CONCLUSIONS

All-cause mortality during the COVID-19 pandemic was unusually high compared to recent, historical all-cause mortality. We attribute the very high severity of mortality during the study period to the COVID-19 pandemic, though not all of the increase in all-cause mortality may be directly attributable to infection with SARS-CoV-2; other causes may have been indirectly affected by the pandemic, including addiction-related deaths and motor-vehicle fatalities.17-19 Cause-specific mortality data are not yet available by age and state, but in the future the MEM could be applied to specific categories of causes of death (e.g., respiratory, circulatory, injury, etc.) to observe which causes were more or less affected by the COVID-19 pandemic and among which age groups and states.
This method is especially useful for comparing across geographies or age groups that have very different baseline levels of mortality. While weekly all-cause mortality was highest among adults at least 65 years of age (Figure S1-S4), when comparing age groups to their own historical peak mortality rates, we noted a lengthy period of sustained very high mortality among younger adults, 18-49 years of age, with 29 consecutive weeks of all-cause mortality in the very high severity level. As cause-specific mortality rates become available, further investigation of cause-specific mortality rates may help explain how this age group was impacted by the pandemic. During the COVID-19 pandemic, or future public health emergencies, this method flags potential trends that would benefit from further exploration.
We also noted substantial geographic heterogeneity. The three periods of very high mortality across the states in the spring, summer, and fall/winter coincide generally with increases in reported COVID-19 cases and deaths nationally.20 Some states experienced very high severity in multiple time periods, although most states did not experience very high severity levels until the fall/winter weeks. On average, jurisdictions experienced 7.5 very high severity weeks. Multiple jurisdictions experienced >10 very high severity weeks (Connecticut, District of Columbia, Florida, Illinois, Maryland, Michigan, Montana, New Jersey, and Texas); and a handful of states experienced ≤1 very high severity week (Alaska, Hawaii, Maine, New Hampshire, Oregon, Vermont, and Washington) (Figure 2). This may be another area where this method can be used to help target a deeper investigation of why some states had relatively more or less burden of the COVID-19 pandemic.
This method does have some limitations. While all-cause mortality among adults at least 50 years of age in the historical seasons had a strong seasonal pattern, mortality among children and adults 18 to 49 years of age did not. Because of the lack of seasonality, the highest mortality weeks may be spaced throughout the annual season instead of close together. However, the interpretation remains valid, in the sense that all-cause mortality during the study period was unlikely to be highly elevated for several weeks, much less for 29 consecutive weeks. Our results rely on extrapolation of the secular trend from March 2020 to December 2020, and interpretation of our results should be more qualitative as the study period progresses. For future use of the MEM to analyze all-cause mortality data, the inclusion of March to December 2020 in the historical data will increase both the mean and the variance of peak weekly mortality, resulting in ITs which are both higher and further spaced. Depending on the desired interpretation, adjustments to the MEM may be helpful.

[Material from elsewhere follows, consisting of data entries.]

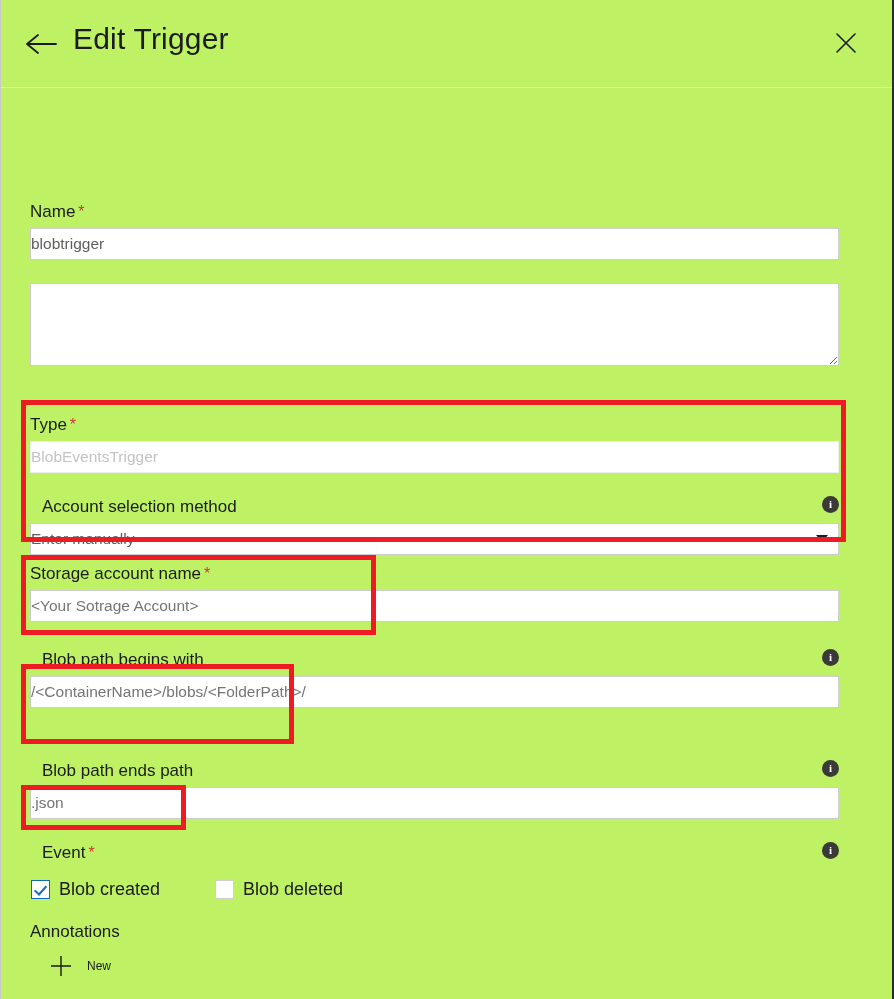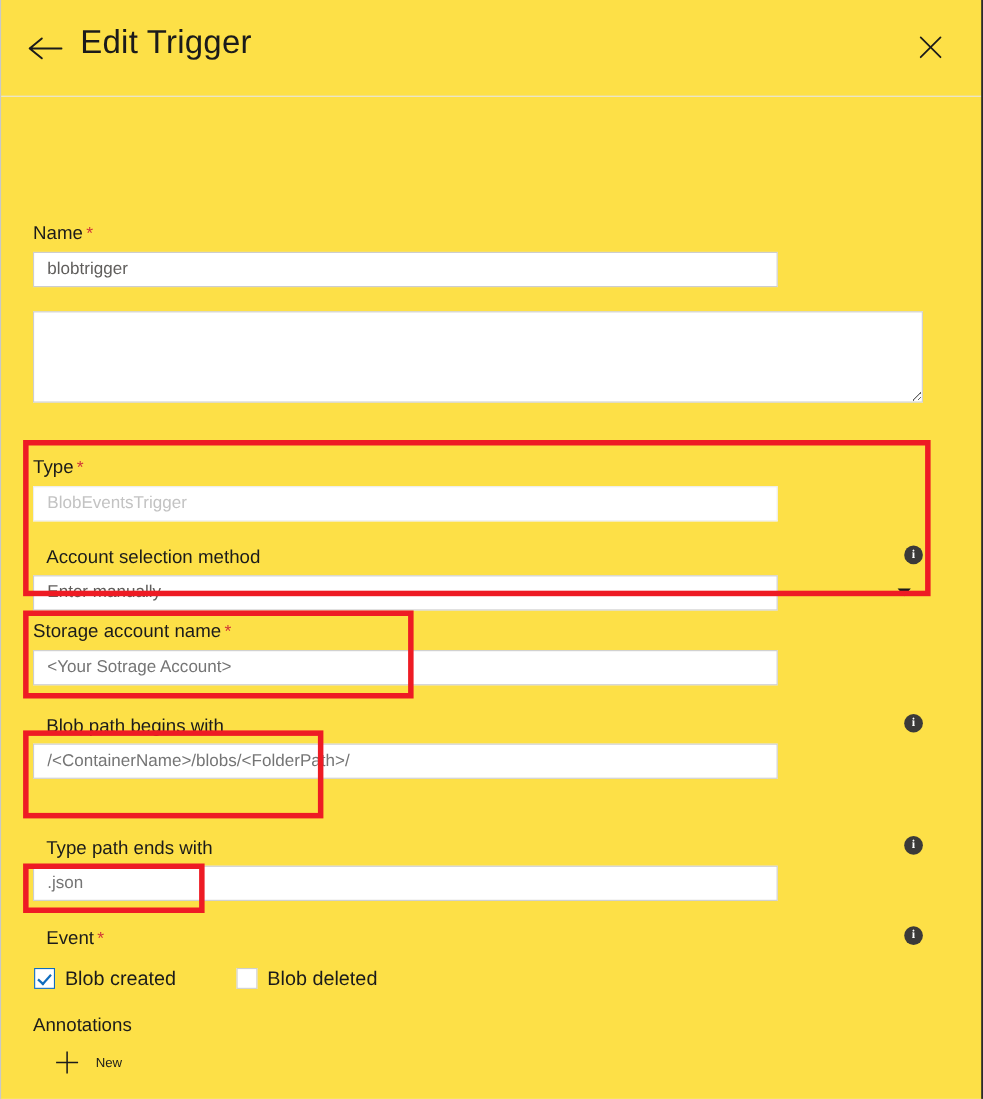--- a/index.html
+++ b/index.html
@@ -15,7 +15,7 @@
     position: relative;
     width: 894px;
     height: 999px;
-    background: #fde047;
+    background: #bef264;
     box-sizing: border-box;
     border-left: 1px solid #c8c8c8;
     border-right: 2px solid #2b2b2b;

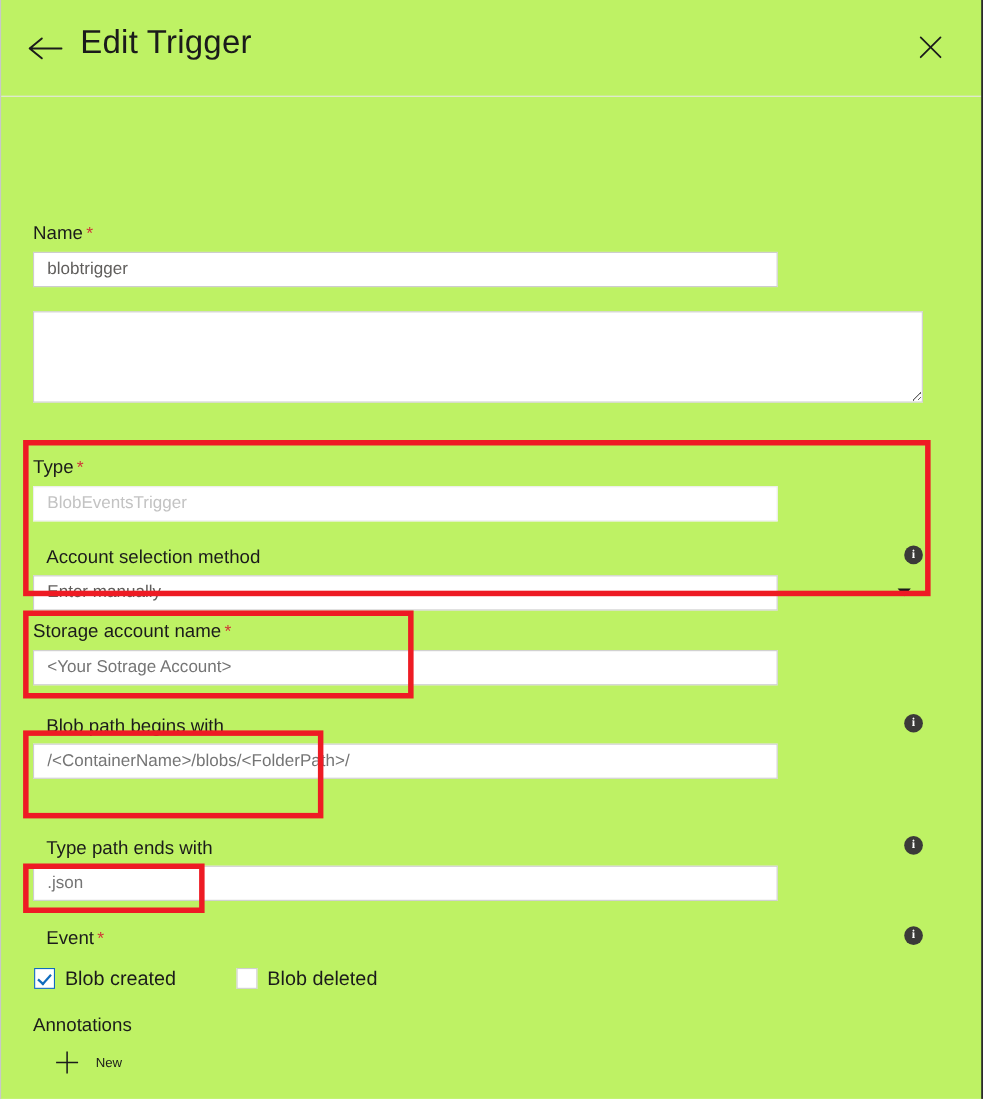--- a/index.html
+++ b/index.html
@@ -87,14 +87,14 @@
   }
   .inp {
     box-sizing: border-box;
-    width: 677px;
+    width: 809px;
     height: 32px;
     border: 1px solid #cdcdcd;
     background: #ffffff;
     font-family: "Liberation Sans", sans-serif;
     font-size: 15.5px;
     color: #8a8886;
-    padding: 0 12px;
+    padding: 0 0;
     line-height: 30px;
     display: block;
     outline: none;

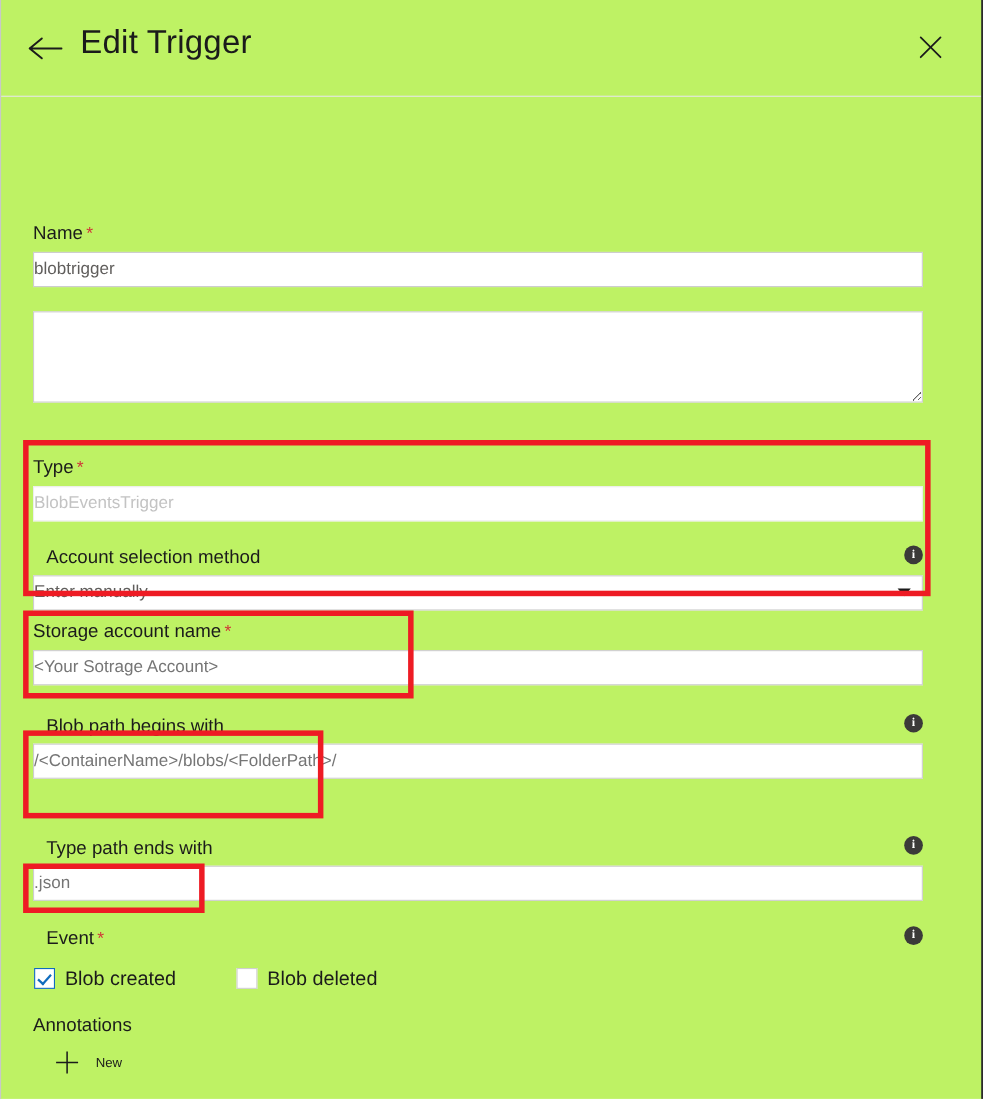--- a/index.html
+++ b/index.html
@@ -281,7 +281,7 @@
 
     <div class="field" style="top:672px;">
       <div class="lblrow">
-        <span class="lbl">Type path ends with</span>
+        <span class="lbl">Blob path ends path</span>
         <span class="info">i</span>
       </div>
       <input class="inp" type="text" placeholder=".json" style="">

It is perhaps not surprising, given the high number of reported COVID-19 deaths, that unusually high mortality rates were observed in the United States during the COVID-19 pandemic. By setting standardized statistical thresholds in the mortality data, however, this method allows for easy comparison across age groups, geography, and over time, even when the baseline mortality rates differ, to identify the time periods, subpopulations, and places that experienced the greatest standardized increases in deaths as a result of the pandemic. Furthermore, because this analysis relies on all-cause mortality, a metric that is widely monitored and less likely affected by misclassification or reporting changes during the pandemic, similar comparisons could be made across countries if death registration data during 2020 and prior years were available. This method for standardized comparison of pandemic severity over time across different geographies and demographic groups provides valuable information to better understand the differential impact of the COVID-19 pandemic across locations or subgroups. Results can inform future investigations into the factors that may have contributed to differences in the severity of the pandemic across populations in terms of relative increases in all-cause mortality.